Exercise:
Return the entries verbatim and drop every picture.

Data extracts:

★ ★ ★ ★ ★ ★ ★

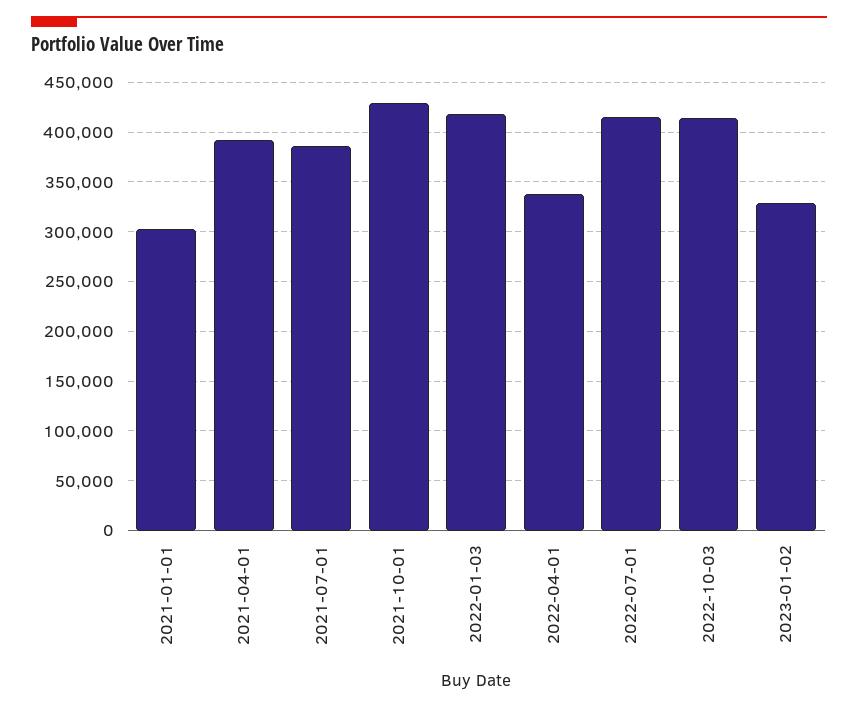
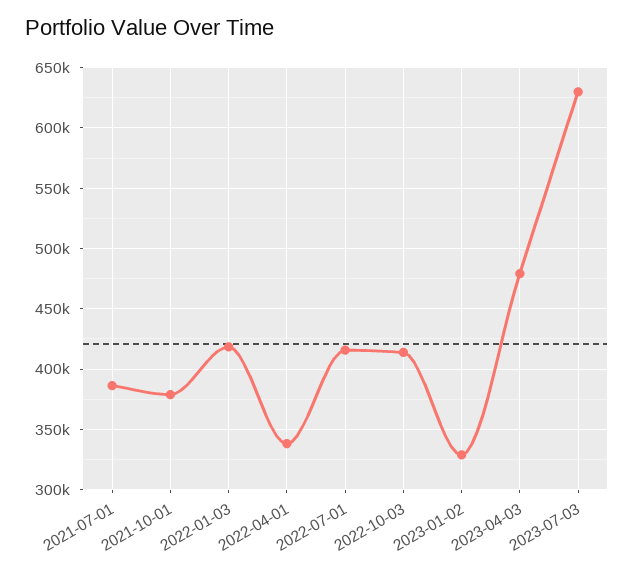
2021-01-01: 300000 -> none
2021-04-01: 390000 -> none
2021-10-01: 430000 -> 380000
2023-04-03: none -> 480000
2023-07-03: none -> 630000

★ ★ ★ ★ ★ ★ ★

Result for this task:
2021-01-01: 300000 -> none
2021-04-01: 390000 -> none
2021-10-01: 430000 -> 380000
2023-04-03: none -> 480000
2023-07-03: none -> 630000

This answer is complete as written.